_ABOUT THIS TASK_
Find the line with "(240, 548) none" in the data below, then restate it and all remaining lines exactly, adding nothing.
----
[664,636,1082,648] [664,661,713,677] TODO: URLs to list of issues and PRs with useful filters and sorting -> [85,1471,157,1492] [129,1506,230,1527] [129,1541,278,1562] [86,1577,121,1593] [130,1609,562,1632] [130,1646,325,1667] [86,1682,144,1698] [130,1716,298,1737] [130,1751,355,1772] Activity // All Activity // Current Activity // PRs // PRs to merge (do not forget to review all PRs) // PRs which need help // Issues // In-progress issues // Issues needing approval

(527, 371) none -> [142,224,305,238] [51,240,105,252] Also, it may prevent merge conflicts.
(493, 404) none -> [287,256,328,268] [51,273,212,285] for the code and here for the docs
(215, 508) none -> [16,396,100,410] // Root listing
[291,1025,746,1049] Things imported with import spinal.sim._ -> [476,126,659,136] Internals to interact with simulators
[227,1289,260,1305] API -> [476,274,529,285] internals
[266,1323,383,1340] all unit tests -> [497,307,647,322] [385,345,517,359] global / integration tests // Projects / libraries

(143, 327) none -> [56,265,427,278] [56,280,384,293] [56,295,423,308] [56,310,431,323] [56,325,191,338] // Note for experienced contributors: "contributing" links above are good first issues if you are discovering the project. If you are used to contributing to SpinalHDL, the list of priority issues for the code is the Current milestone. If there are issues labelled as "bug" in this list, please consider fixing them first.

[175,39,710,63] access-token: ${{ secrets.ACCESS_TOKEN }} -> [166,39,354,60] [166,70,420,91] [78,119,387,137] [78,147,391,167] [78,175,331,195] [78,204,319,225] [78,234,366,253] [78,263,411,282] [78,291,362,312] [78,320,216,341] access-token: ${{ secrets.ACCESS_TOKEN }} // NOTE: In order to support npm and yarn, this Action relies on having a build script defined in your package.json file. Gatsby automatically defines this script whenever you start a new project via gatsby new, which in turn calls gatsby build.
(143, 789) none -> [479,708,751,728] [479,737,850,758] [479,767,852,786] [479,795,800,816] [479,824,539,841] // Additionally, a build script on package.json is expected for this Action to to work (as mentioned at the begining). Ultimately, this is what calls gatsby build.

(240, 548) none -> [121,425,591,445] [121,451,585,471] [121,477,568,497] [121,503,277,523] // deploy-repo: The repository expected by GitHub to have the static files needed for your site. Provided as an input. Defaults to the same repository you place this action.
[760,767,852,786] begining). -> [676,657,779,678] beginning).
----
_REPLY TO THE TASK_
(240, 548) none -> [121,425,591,445] [121,451,585,471] [121,477,568,497] [121,503,277,523] // deploy-repo: The repository expected by GitHub to have the static files needed for your site. Provided as an input. Defaults to the same repository you place this action.
[760,767,852,786] begining). -> [676,657,779,678] beginning).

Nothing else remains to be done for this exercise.